After the trauma is resolved, blood flow is returned to the gut and a protein in the blood -- known as beta2 glycoprotein 1 in mice and apolipoprotein H in humans -- binds to the molecular marker on the cell to notify antibodies that there is a problem. The antibodies then activate a cascade of proteins, known as complement, that normally help the immune system by killing bacteria and helping rid tissues of dying cells. However, after a trauma this system can overreact and unnecessarily kill healthy cells.

"If you've been in a car accident and sever an arm or start hemorrhaging, you want complement there to protect you from bacteria. So we don't want to stop all complement action entirely," Fleming said.

But Fleming is looking for a way to interrupt the chain of events leading to the over activation of complement following a traumatic event, because trauma patients often develop further complications throughout their body due to the activation of complement, she said.

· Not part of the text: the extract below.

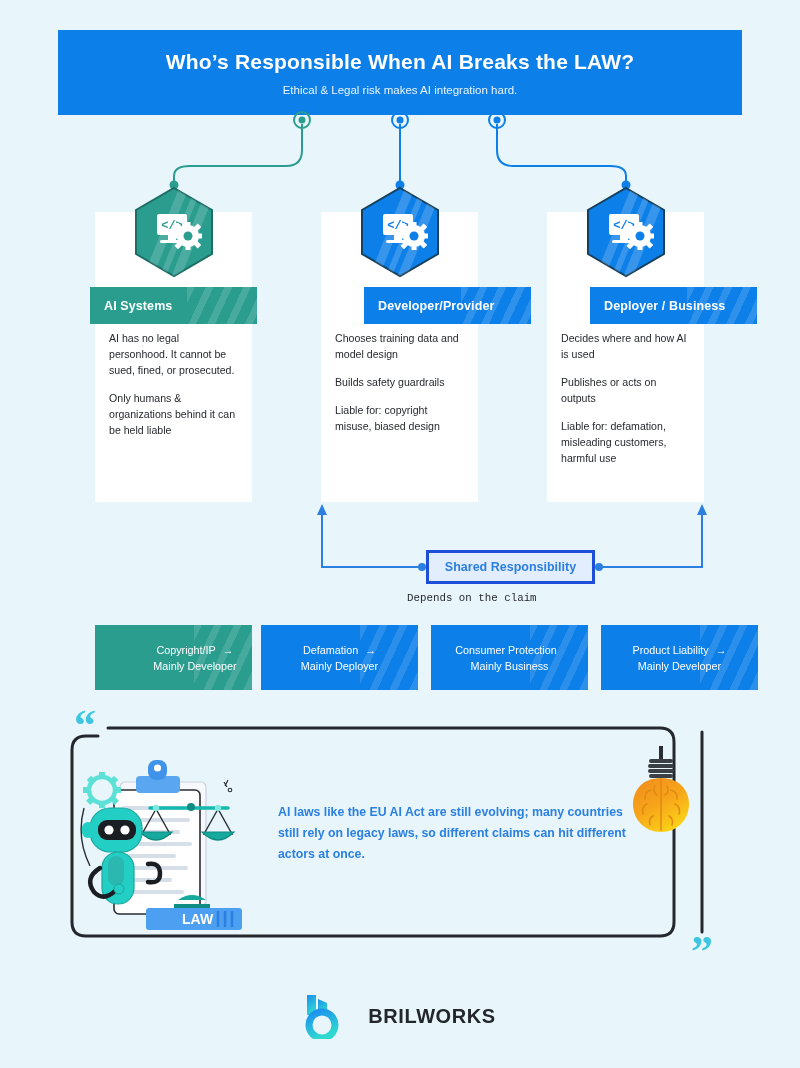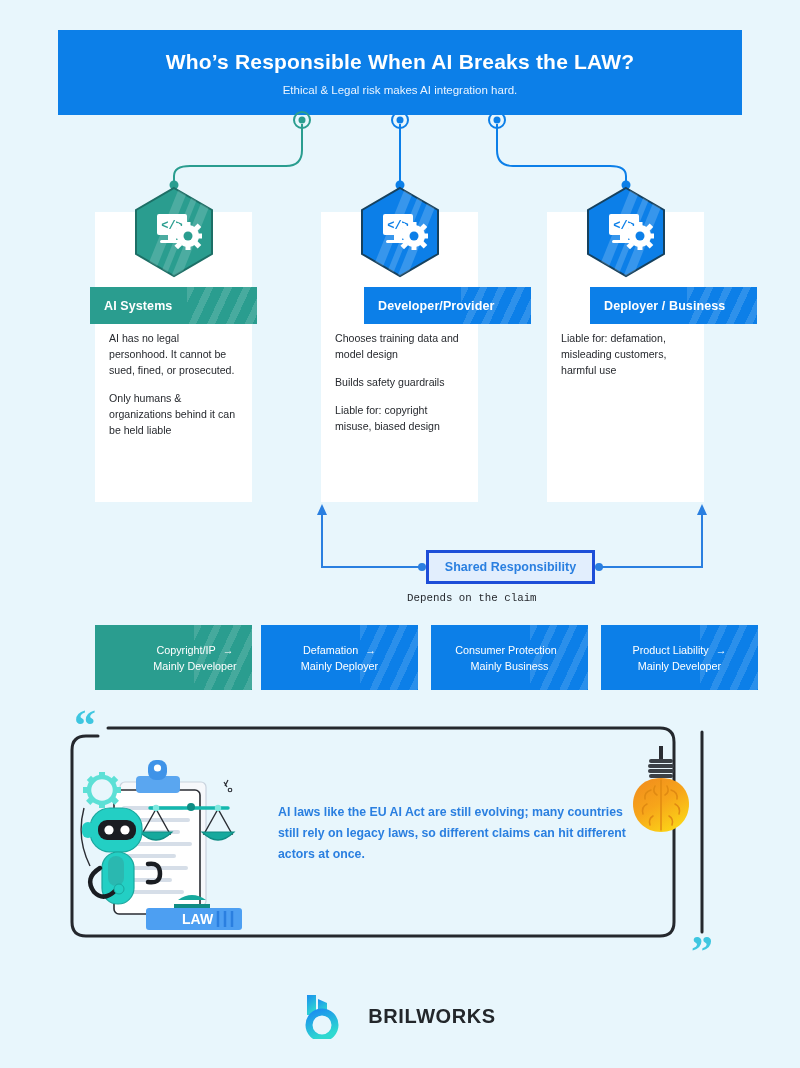"Decides where and how AI" p { html: none -> <p>Decides where and how AI is used</p> }
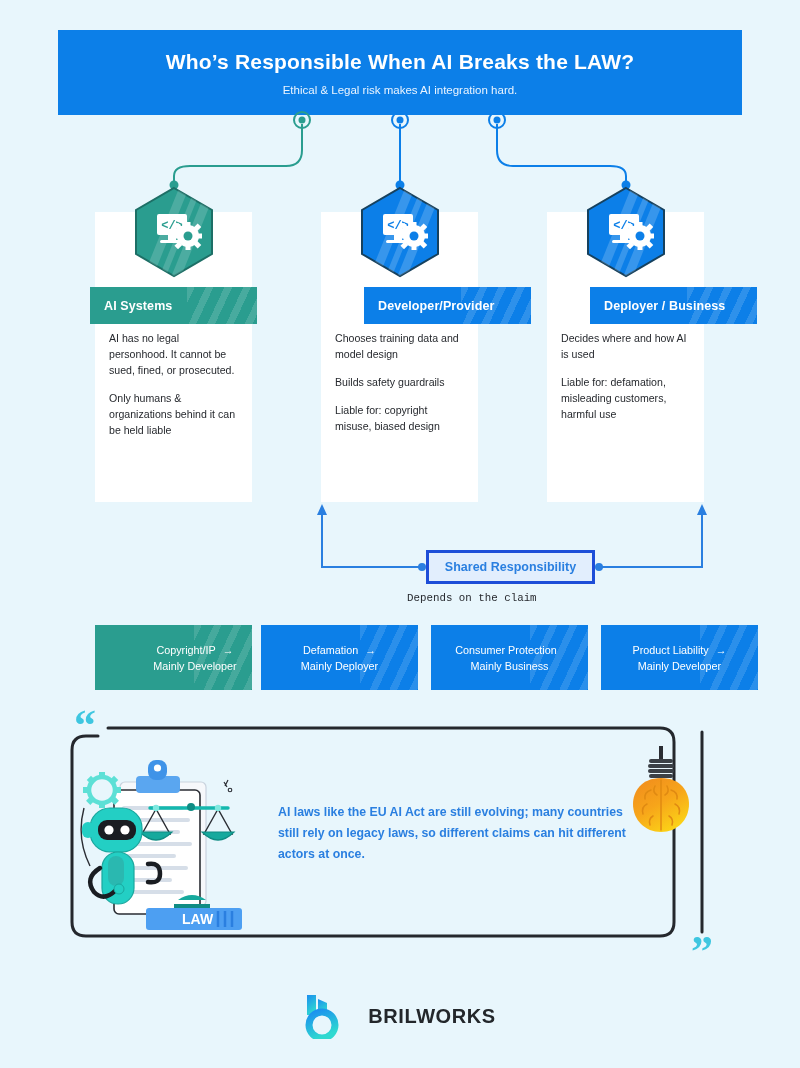"Publishes or acts on outputs" p { html: none -> <p>Publishes or acts on outputs</p> }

"Many times trauma patients who have lost a lot of blood will end up with acute respiratory distress syndrome or multiple organ dysfunction syndrome, due to the complement system overreacting," Fleming said. "So they not only have to deal with the trauma, but also with their immune system attacking things that it shouldn't."

As a possible solution, Fleming and her lab group have developed a peptide that takes the place of the beta2 protein in binding to the molecular marker on the cell's surface, thus preventing the activation of complement.

"This treatment is a promising solution," Fleming said. "The funding from the American Heart Association will give us the opportunity to make major progress in this research."